Exercise details:
For the data below, the lines that hold "Навоий" should be counted; only the resulting number is expected.

Segment Start: Input data

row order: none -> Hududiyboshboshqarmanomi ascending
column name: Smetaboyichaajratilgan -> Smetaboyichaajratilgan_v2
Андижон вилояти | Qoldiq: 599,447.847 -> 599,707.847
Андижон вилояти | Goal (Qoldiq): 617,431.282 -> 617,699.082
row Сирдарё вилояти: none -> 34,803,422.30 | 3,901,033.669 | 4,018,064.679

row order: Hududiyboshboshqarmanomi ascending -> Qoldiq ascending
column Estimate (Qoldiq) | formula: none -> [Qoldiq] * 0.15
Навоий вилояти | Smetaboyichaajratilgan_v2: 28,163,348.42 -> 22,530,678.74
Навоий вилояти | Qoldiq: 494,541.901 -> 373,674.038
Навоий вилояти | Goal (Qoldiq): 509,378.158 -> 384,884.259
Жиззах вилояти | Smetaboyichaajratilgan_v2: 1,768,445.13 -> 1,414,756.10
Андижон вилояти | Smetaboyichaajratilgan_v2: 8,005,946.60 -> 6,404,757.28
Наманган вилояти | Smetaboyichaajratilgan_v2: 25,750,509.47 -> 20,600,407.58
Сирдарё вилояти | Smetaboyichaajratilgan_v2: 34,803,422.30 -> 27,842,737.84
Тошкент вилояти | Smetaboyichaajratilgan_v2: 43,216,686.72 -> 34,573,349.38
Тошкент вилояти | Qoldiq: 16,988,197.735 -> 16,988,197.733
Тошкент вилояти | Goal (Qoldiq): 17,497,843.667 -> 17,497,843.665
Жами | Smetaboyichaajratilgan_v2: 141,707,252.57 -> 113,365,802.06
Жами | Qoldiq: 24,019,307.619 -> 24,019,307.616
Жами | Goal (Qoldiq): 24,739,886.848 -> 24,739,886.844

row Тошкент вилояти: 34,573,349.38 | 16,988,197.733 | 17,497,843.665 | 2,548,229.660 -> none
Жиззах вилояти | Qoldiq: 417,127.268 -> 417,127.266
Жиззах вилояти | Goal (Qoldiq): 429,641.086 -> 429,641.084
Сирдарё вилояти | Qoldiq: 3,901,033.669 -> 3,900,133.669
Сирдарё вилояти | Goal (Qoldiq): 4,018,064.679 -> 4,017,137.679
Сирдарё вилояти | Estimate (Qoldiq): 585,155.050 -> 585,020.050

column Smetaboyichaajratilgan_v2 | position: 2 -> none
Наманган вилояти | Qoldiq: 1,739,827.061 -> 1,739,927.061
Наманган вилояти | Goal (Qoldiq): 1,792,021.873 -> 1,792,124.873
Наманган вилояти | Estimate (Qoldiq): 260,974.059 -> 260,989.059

Segment End: Input data

The completed task:
3